Na noite de domingo, dia 13 de julho, esperávamos, eu e Juliene, na porta do Teatro Seta, que todas as pessoas entrassem para assistir a peça Habeas Corpus, pra que pudéssemos ver se sobravam lugares vagos. Na nossa frente, pelo menos seis pessoas faziam o mesmo.

Entra todo o público que já tinha lugar garantido, hora da peça, e uma moça de cabelos cacheados nos diz que há lugares vagos, mas que foi instruída pela organização do festival para não deixar ninguém que não tivesse ingressos nem convites entrar. A instrução, aliás, teria sido reforçada em reunião naquele mesmo dia. Ou seja, a peça foi apresentada sem que a sala tivesse a capacidade máxima ocupada por conta de uma burocracia imposta pelo festival?

Acho impossível que ela tenha recebido tal orientação da organização do festival. Não era o que acontecia na porta de todos os outros teatros. E fica claro que a moça que estava na porta do Seta não tem idéia de que o que ela faz ali é um serviço público. Ela atende uma demanda pública.

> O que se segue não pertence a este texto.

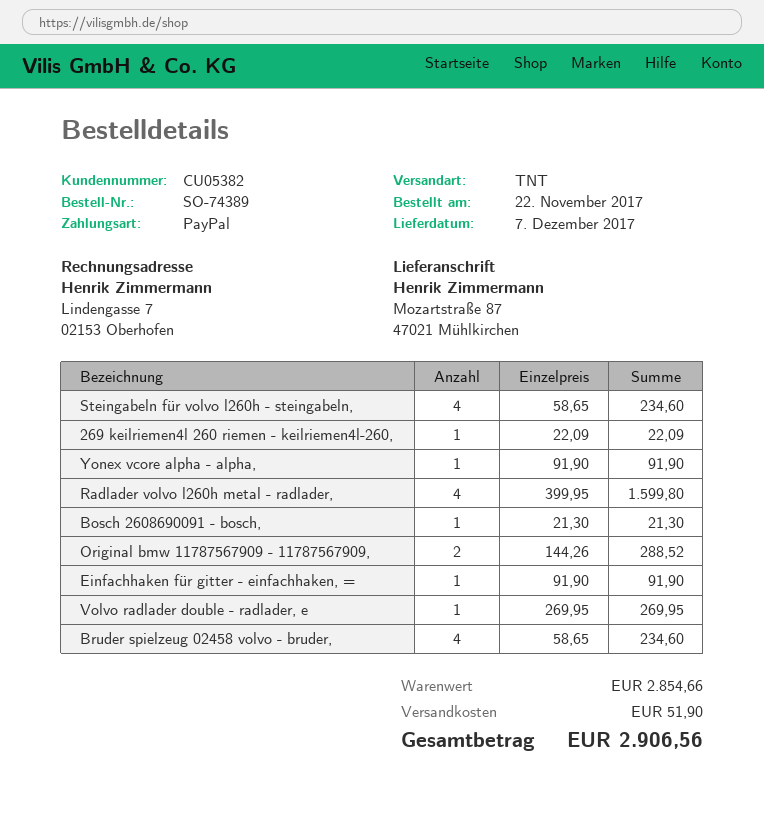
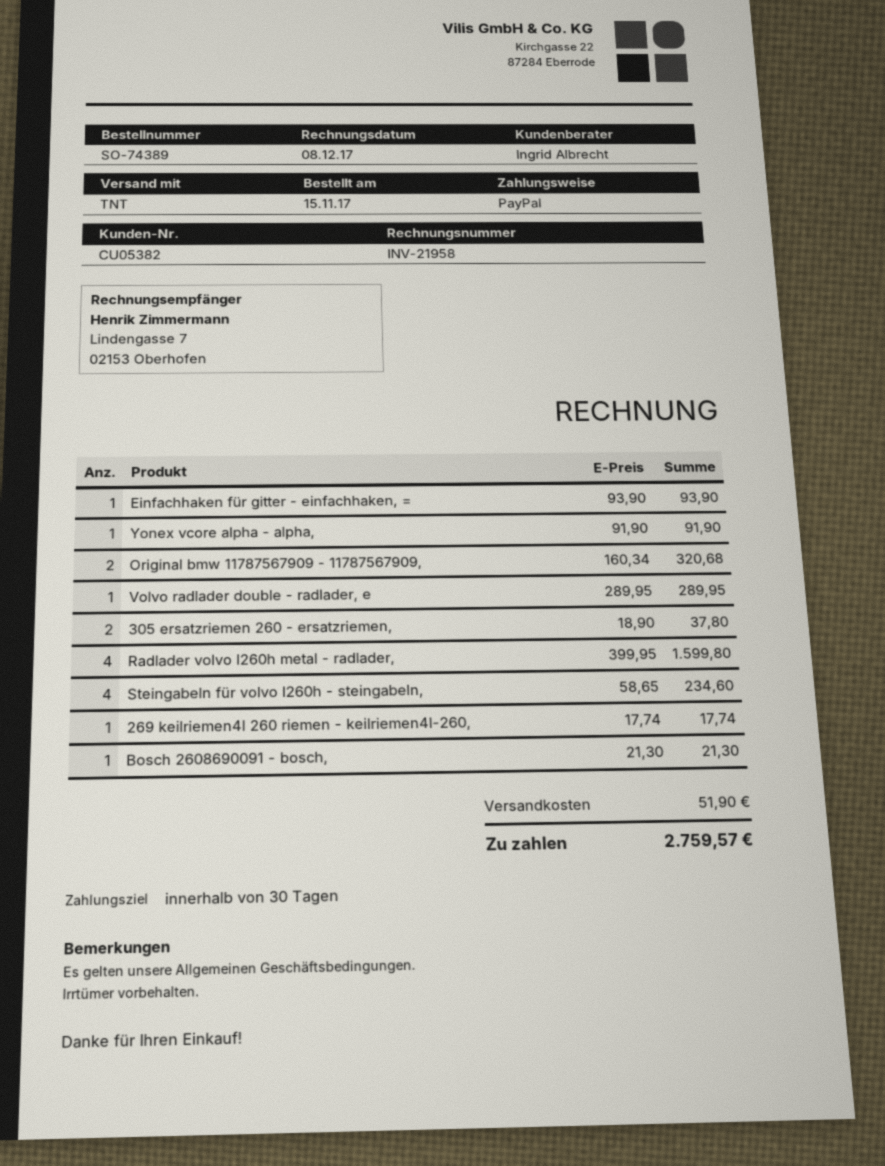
order date: 2017-11-22 -> 2017-11-15
269 keilriemen4l 260 riemen - keilriemen4l-260,: 1 x 22.09 = 22.09 -> 1 x 17.74 = 17.74
Original bmw 11787567909 - 11787567909,: 2 x 144.26 = 288.52 -> 2 x 160.34 = 320.68
Einfachhaken für gitter - einfachhaken, =: 1 x 91.90 = 91.90 -> 1 x 93.90 = 93.90
Volvo radlader double - radlader, e: 1 x 269.95 = 269.95 -> 1 x 289.95 = 289.95
Bruder spielzeug 02458 volvo - bruder,: 4 x 58.65 = 234.60 -> none
305 ersatzriemen 260 - ersatzriemen,: none -> 2 x 18.90 = 37.80
total: 2906.56 -> 2759.57

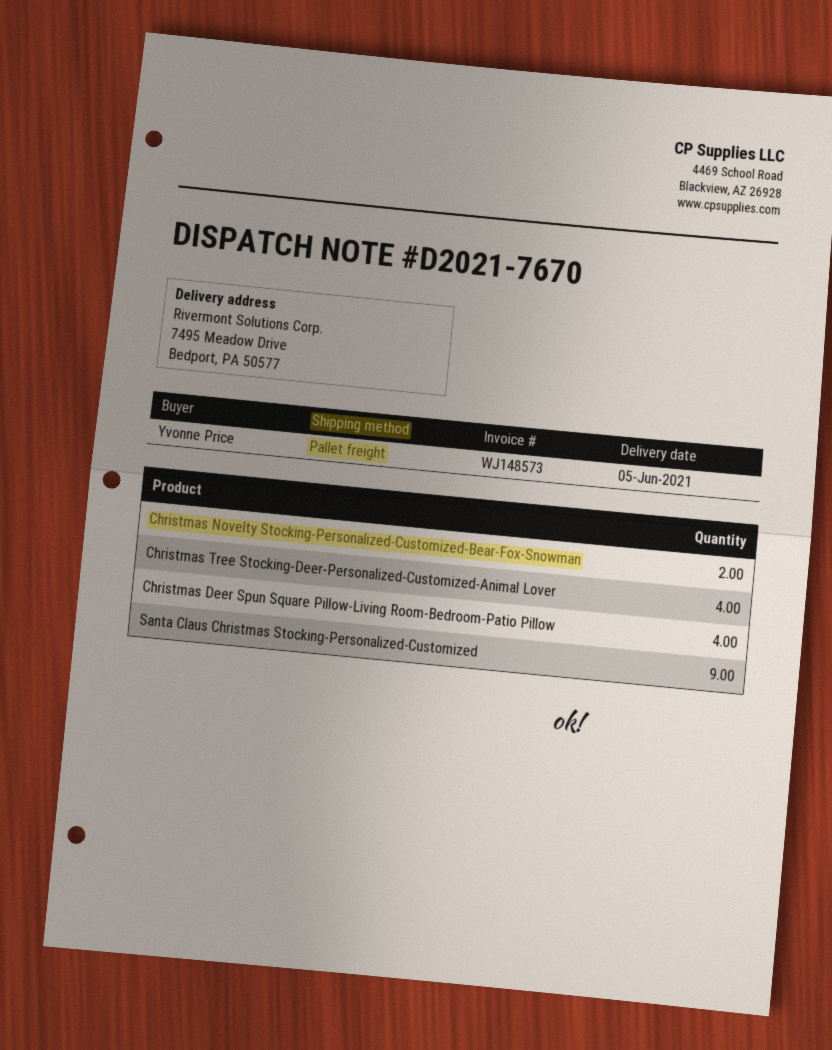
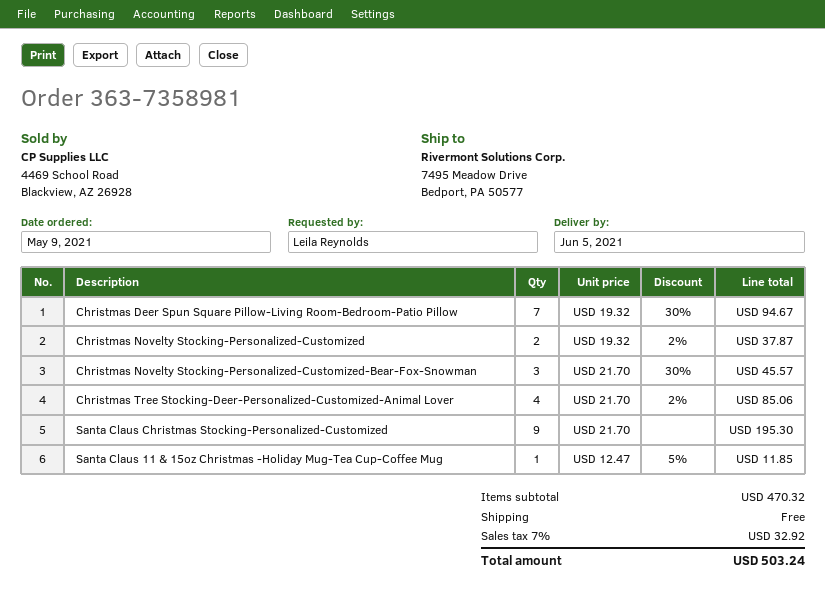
ordered by: Yvonne Price -> Leila Reynolds
Christmas Novelty Stocking-Personalized-Customized-Bear-Fox-Snowman: 2 -> 3
Christmas Deer Spun Square Pillow-Living Room-Bedroom-Patio Pillow: 4 -> 7
Christmas Novelty Stocking-Personalized-Customized: none -> 2
Santa Claus 11 & 15oz Christmas -Holiday Mug-Tea Cup-Coffee Mug: none -> 1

As verbas dos festivais, sobretudo os internacionais, são captadas por meio de Lei Rouanet e parcerias. É necessário relembrar que essa lei é uma aberração, que dá poderes aos bocós do “marketing cultural” de algumas empresas para escolher que evento cultural merece verba, óbvio, não por seu abnegado amor à arte, mas pelo critério do retorno midiático. Essa lei é uma omissão do governo brasileiro de se comprometer efetivamente com políticas públicas que incentivem a pluralidade e que ajudem a construir, desenvolver e preservar a cultura do nosso país e sua diversidade intrínseca, que, muitas vezes, não é vendável ou mercadológica, nem dá ao patrocinador espaço nos principais jornais. Claro que projetos incríveis, lindos e maravilhosos só se realizam submetendo-se a essa lei, mas isso por si só não a justifica, já que não estamos falando de deixar de destinar verba para a cultura, mas de planejar a destinação. Voltando aos cachinhos dourados, a moça tem que saber que a verba que bancava o seu trabalho ali naquele lugar é pública, para atender uma demanda pública da qual, aliás, o festival não consegue dar conta, o que é, isso sim, absolutamente compreensível. Também deveria saber disso o público que vai ao teatro e é obrigado a ouvir que não pode nem pagar por um lugar que está vazio.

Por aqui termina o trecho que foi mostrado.